Subsequently, we evaluate the performance of Respnea by estimating the total number of respiration events, identifying the total sleep time, and diagnosing the SAHS severity of each subject.

4.3.1 Estimating the Number of Respiration Events.

Figure 15 shows the scatter plot of 18 subjects comparing the total number of respiration events estimated by Respnea to that of ground truth. The intraclass correlation coefficient [6] between Respnea and the ground truth is 0.9620, indicating that the total number of respiration events estimated by Respnea and the ground truth are highly correlated.
Fig. 15.
Fig. 15. Scatter-plots of the number of respiration events.

4.3.2 Estimating the Total Sleep Time.

Figure 16 shows the total sleep time estimated by Respnea and the ground truth (estimated by EEG sensors). We can see that the median error of Respnea is 21 minutes, and the mean error is 49 minutes. And the reasons why some subjects obtain relatively large errors are as follows: (i) some subjects wake up several times throughout the night. During each waking period, they remain stationary and try to fall asleep, resulting in overestimation of the total sleep time in Respnea; (ii) some severe SAHS subjects perform frequent motions when the respiration events occur continuously and stay asleep, resulting in underestimation of the total sleep time in Respnea.

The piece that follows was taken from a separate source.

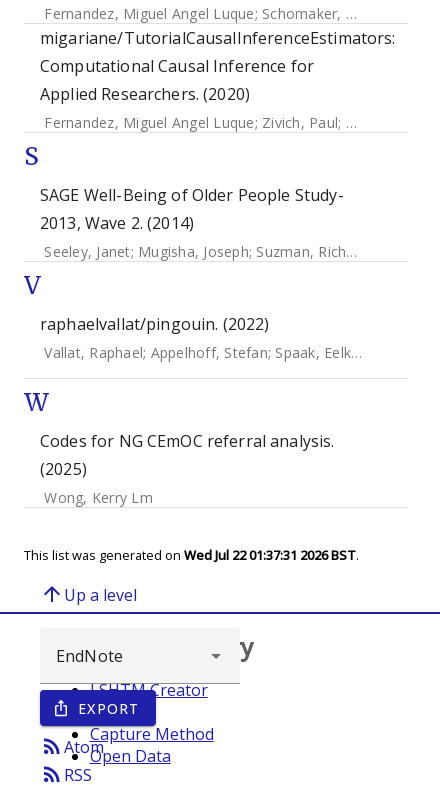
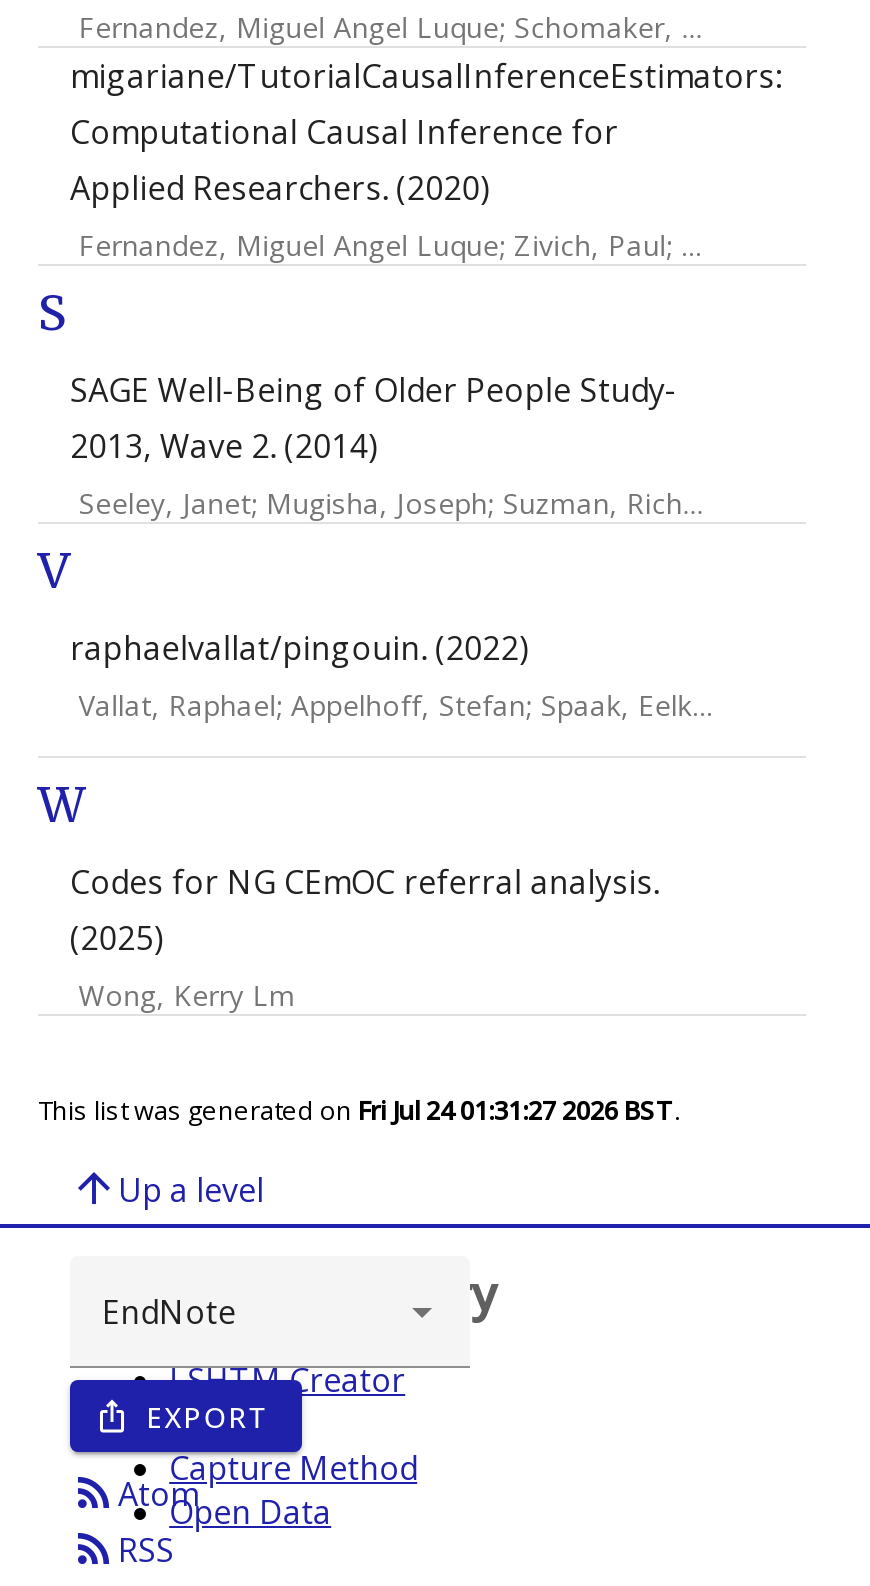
[24,546,359,564] This list was generated on Wed Jul 22 01:37:31 2026 BST. -> [38,1092,680,1128] This list was generated on Fri Jul 24 01:31:27 2026 BST.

However, we can find that these errors are acceptable from the viewpoint of the classification accuracy of SAHS severity.
Fig. 16.
Fig. 16. Total sleep time estimation.

4.3.3 Identifying SAHS Severity.

We estimate AHI using Equation (15), by which the subject can be diagnosed as normal (AHI \(\lt\) 5), mild-SAHS (5 \(\le\) AHI \(\lt\) 15), moderate-SAHS (15 \(\le\) AHI \(\lt\) 30), and severe-SAHS (AHI \(\ge\) 30). Table 4 shows the confusion matrix of the SAHS severity classification by Respnea. Among the 18 subjects, we correctly predict the SAHS severity of 17 subjects, reaching an accuracy of \(94.44\%\). Meanwhile, we select three non-intrusive methods proposed by Nandakumar et al. [31], Romero et al. [38], and Kang et al. [22] as the baselines. Nandakumar et al. use hand-crafted rules for detecting respiration events, Romero et al. adopt a multi-layer CNN model and Kang et al. adopt a CNN-LSTM model for apnea detection. Experimental results of the three methods on the SAHS severity classification are shown in Table 5. It can be seen that Respnea outperforms the other three methods in all metrics.
Table 4.
Ground truth/PredictionNormalMildModerateSevere
Normal0.88890.111100
Mild0100
Moderate0010
Severe0001
Table 4. Confusion Matrix of SAHS Severity Classification
Table 5.
MethodAccuracyPrecisionRecallF1-score
Nandakumar et al.0.66670.77020.66670.6754
Romero et al.0.72220.72220.72220.7222
Kang et al.0.77780.68690.77780.7278
Respnea0.94440.97220.94440.9521
Table 5. The Performance on Diagnosing SAHS Severity
The best result in each column is in bold.

4.4 Ablation Study

In this subsection, we evaluate the effectiveness of our CNN-based encoder module, multi-head self-attention module, contrastive learning module, and the amplitude-phase combining technique with the ablation study.
We derive five variants from Respnea as follows:
Respnea-CNN: Respnea without the CNN-based encoder.
Respnea-SelAtt: Respnea without the multi-head self-attention module.
Respnea-Contra: Respnea without the contrastive learning module.
Respnea-Amp: Respnea without the amplitude signals, only the phase signals are sent to the model as input.
Respnea-Pha: Respnea without the phase signals, only the amplitude signals are sent to the model as input.
Table 6 summarizes the comparison results of Respnea and its five variants on diagnosing the SAHS severity. We can see that both Respnea-CNN and Respnea-SelfAtt suffer severe declines in performance, demonstrating that both the CNN-based encoder and multi-head self-attention module are effective in improving the performance. The performance of Respnea-Contra is lower than that of Respnea, indicating that the contrastive learning module can help extract a robust representation. Further, the results of Respnea-Amp and Respnea-Pha show that both amplitude and phase information of the UWB signals provide distinct information, and combining them can help improve the model performance. Meanwhile, we find that both Respnea-Amp and Respnea-Pha have better performance than Respnea-CNN and Respnea-SelfAtt, indicating the effectiveness of the model architecture in Respnea.
Table 6.
MethodAccuracyPrecisionRecallF1-score
Respnea-CNN0.61110.95140.61110.6997
Respnea-SelfAtt0.61110.79290.61110.6244
Respnea-Contra0.88890.96300.88890.9095
Respnea-Amp0.83330.90280.83330.8581
Respnea-Pha0.77780.73610.77780.7444
Respnea0.94440.97220.94440.9521
Table 6. The Performance of Respnea and Variants
The best result in each column is in bold.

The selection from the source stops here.